Some cameras come with the ability to create your own white balance. We recommend doing this for each different lighting set-up that you use. Your camera’s instruction manual will tell you what values for white and black, and sometimes average grey , that use should be using . i.e. white is usually set somewhere between 245 and 255. Again, the manufacturers setting are guides ,change them if you aren’t happy with your results but TEST your settings. When you do your white balance use a “standard” target. We recommend a Kodak grey card or Macbeth color checker . Which ever target you use, when you balance , fill your frame with that target. Be careful NOT to throw a shadow over your target while photographing. Make sure your target is in the SAME place your subjects will be . We recommend using the grey card to balance and then shoot one frame with your first subject holding the Macbeth color checker. This will give your lab a good reference to use when color correcting your jobs. If you change your lighting set-up then you should do a new white balance AND give us a new color reference.

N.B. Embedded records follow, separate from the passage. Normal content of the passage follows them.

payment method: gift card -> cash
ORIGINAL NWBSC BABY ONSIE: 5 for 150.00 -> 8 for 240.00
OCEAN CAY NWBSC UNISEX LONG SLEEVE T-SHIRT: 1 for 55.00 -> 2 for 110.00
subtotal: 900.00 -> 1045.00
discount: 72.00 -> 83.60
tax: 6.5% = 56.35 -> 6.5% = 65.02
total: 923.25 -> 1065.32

As with all photography , exposure is key to getting good results . If you have been using negative film for your photography , say goodbye to the wonderful exposure latitude you’ve enjoyed. Digital requires precise exposure. It responds very much like transparency or slide films. This is especially true in the highlight areas. Washed out highlights CANNOT be put back. Digital images do not tolerate over-exposure very well. Under-exposure up to a half stop is correctable , USUALLY. This means if you aren’t using an exposure meter to set your lights , you SHOULD be. You want repeatable uniform results , this will help you obtain those. If you ARE using an exposure meter , time to re-test its accuracy. Many meters are off quite a lot , but because of the latitude of negative film , your results have been good. That will NOT be the case with digital equipment.